McKee, who’d served as a crew chief in Iraq, Afghanistan and Korea, was a father of two boys, 11 and 3. His wife, Nikki, is due to deliver their daughter “at any time,” said McKee’s father, Steve McKee.

Because of the pandemic, Kyle McKee was unable to be with his wife for the birth, and remained on duty in Egypt, his father said.

The surviving American was taken to the Soroka Medical Center in Beersheba.

“An IDF helicopter carrying elite search and rescue soldiers… evacuated an injured American MFO peacekeeper to an Israeli hospital for medical treatment,” the Israeli military said.

Defense Minister Benny Gantz said in a statement after the crash that the servicemen “lost their lives while bravely protecting the stability, security, and peace of our region.”
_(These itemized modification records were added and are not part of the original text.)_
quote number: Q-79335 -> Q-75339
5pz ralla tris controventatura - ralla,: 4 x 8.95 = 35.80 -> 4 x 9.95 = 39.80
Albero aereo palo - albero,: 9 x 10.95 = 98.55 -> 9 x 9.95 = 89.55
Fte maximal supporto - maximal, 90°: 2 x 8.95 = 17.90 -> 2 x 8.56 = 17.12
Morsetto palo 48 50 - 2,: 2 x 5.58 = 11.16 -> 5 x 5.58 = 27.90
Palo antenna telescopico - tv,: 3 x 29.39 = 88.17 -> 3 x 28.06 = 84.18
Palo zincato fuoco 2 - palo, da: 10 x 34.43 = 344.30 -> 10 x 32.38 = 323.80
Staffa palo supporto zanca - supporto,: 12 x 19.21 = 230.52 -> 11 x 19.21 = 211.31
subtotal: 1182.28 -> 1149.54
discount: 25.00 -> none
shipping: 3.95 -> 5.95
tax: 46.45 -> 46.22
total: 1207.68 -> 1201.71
The peacekeeping force was set up by Israel and Egypt to supervise parts of their 1979 historic peace treaty after the United Nations did not approve a peacekeeping force for the Sinai.

Illustrative: Multinational peacekeepers participate in a casualty evacuation training exercise during their nine-month rotation in the Sinai Peninsula, Egypt, January 22, 2016. (Sgt. William Tanner, 2d Cavalry Regiment, US military)

Though the force was established as an alternative to a UN mission, it has consistently had significant international backing, notably from the United States. It includes personnel from 13 countries with over 400 Americans serving in the 1,100-strong international outfit.

Egypt’s Sinai Peninsula is facing a hardened insurgency affiliated with the Islamic State group in the north of the restive region while the south boasts touristic resort towns by the Red Sea, near where the crash happened.

The MFO currently has more than 1,100 troops, including from Australia, the United States, Canada and France, and receives funding from Egypt, Israel and the US.